Festival ini dibuka dengan Word to Canvas Adaptation Competition, yang mengundang siswa SMA untuk menuangkan puisi ke dalam bentuk visual art di atas kanvas. Kompetisi ini sekaligus memberi ruang bagi peserta untuk berbagi cerita dan emosi melalui Canvas Talk.

Creative Digital English juga menampilkan pertunjukan spesial Broadway performance yang dibawakan oleh mahasiswa Creative Digital English. Melalui adaptasi teater musikal ini, para mahasiswa menunjukkan bagaimana kemampuan bahasa, sastra, dan seni pertunjukan dapat berpadu menjadi bentuk ekspresi kreatif yang menginspirasi.

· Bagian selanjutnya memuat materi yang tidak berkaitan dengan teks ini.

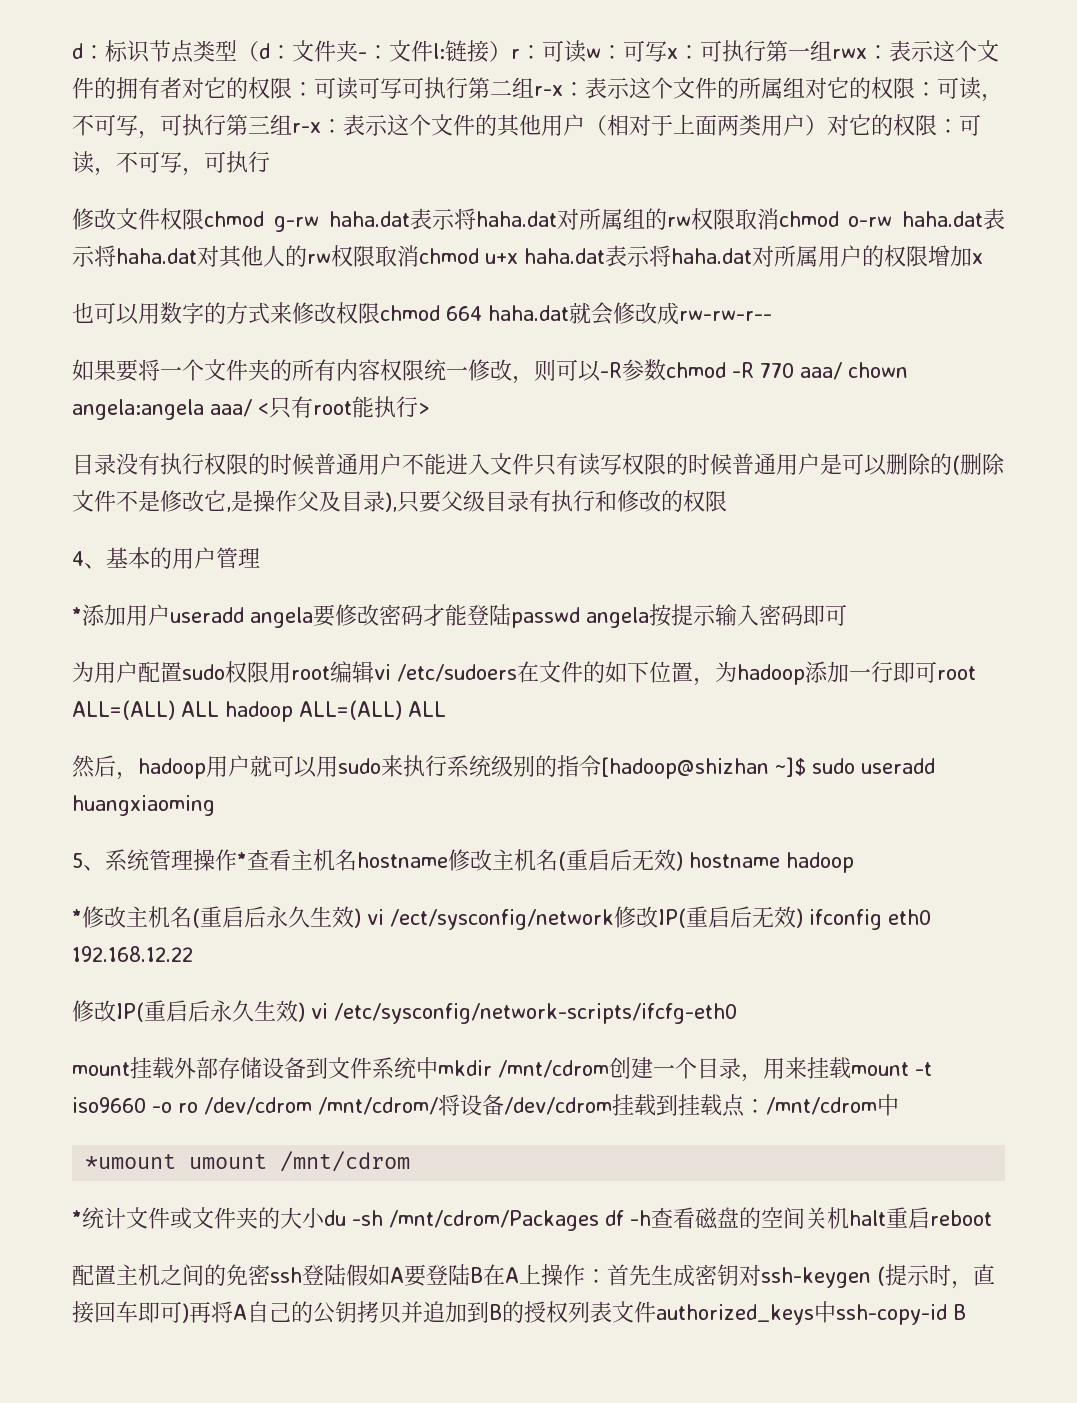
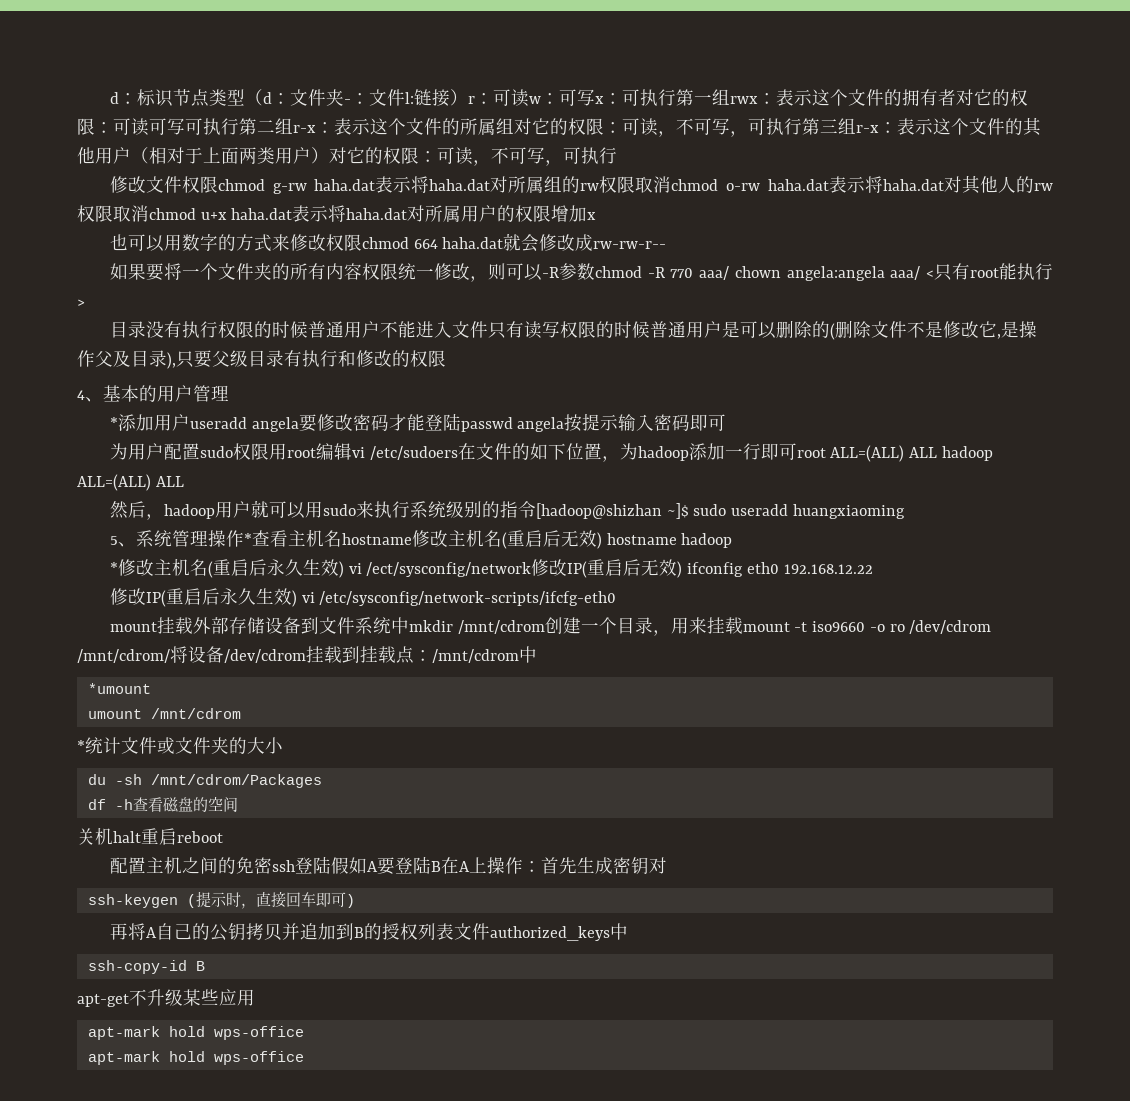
(177, 1161) none -> (151, 688) //
(325, 1217) none -> (283, 745) //
(599, 1220) none -> (322, 781) //
(805, 1218) none -> (238, 804) //
(761, 1275) none -> (667, 865) //
(189, 1313) none -> (355, 901) //
(836, 1312) none -> (628, 931) //
(966, 1312) none -> [77,989,255,1007] [87,1026,304,1040] [87,1051,304,1065] // apt-get不升级某些应用 // apt-mark hold wps-office // apt-mark hold wps-office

Sementara itu, Global Business Chinese (GBC) menyoroti pentingnya bahasa Mandarin di tengah meningkatnya hubungan dagang dan budaya dengan Tiongkok. Melalui lomba desain “Harmoni Dua Bahasa” bersama Taipei Economic and Trade Office (TETO), program ini mengajak generasi muda untuk menghubungkan dua budaya lewat karya desain.

Kompetisi ini tidak hanya menjadi ajang kreativitas, tetapi juga memperlihatkan bagaimana bahasa Mandarin bisa membuka peluang di bidang bisnis, ekonomi, dan pertukaran budaya internasional. Selain kompetisi, GBC juga menghadirkan penampilan spesial Guzheng Performance, alat musik tradisional Tiongkok yang melambangkan keindahan dan harmoni dalam budaya Mandarin.

Penampilan ini disajikan berdampingan dengan Taiko Performance dari Japanese Popular Culture (JPC), menciptakan perpaduan unik antara budaya Jepang dan Tiongkok yang menggambarkan semangat unity in
diversity di dalam CultureVerse 2025.

Kedua pertunjukan tersebut menjadi simbol persahabatan antarbudaya serta menunjukkan bagaimana musik tradisional tetap bisa relevan dan memikat di tengah dunia modern. Puncaknya, Talk Show Creative Expression dan performance pada 21 Oktober menghadirkan rapper ternama Saykoji, musisi dan sekaligus dosen CDE Aziz ‘Comi’ dari group band Payung Teduh, penulis sekaligus alumni CDE Sofi Meloni, serta Puteri Indonesia 2018 dan alumni CDE Sonia Fergina. Talkshow ini menegaskan bagaimana bahasa dapat bertransformasi menjadi medium kolaborasi seni, musik, dan sastra.

Dekan Faculty of Humanities BINUS University, Dr. Elisa Carolina Marion, S.S., M.Si., menyampaikan apresiasinya atas keberhasilan acara ini. “CultureVerse 2025 menjadi bukti bahwa belajar bahasa asing tidak hanya soal teori, tetapi juga bagaimana bahasa bisa membuka ruang untuk kreativitas, kolaborasi, dan pengalaman nyata. Melalui festival ini, kami ingin menunjukkan bahwa mahasiswa BINUS University mampu menjadi generasi yang kreatif, terbuka pada budaya, dan siap bersaing di dunia global,” ujarnya.

Dengan tema besar “Celebrate the Future Through Language, Art, and Creativity”, CultureVerse 2025 berhasil menghadirkan pengalaman multikultural yang meriah dan bermakna. Rangkaian kegiatan dari tiga program sastra unggulan BINUS University ini menegaskan komitmen BINUS University untuk terus menghadirkan pendidikan yang relevan, kreatif, dan berdaya saing global.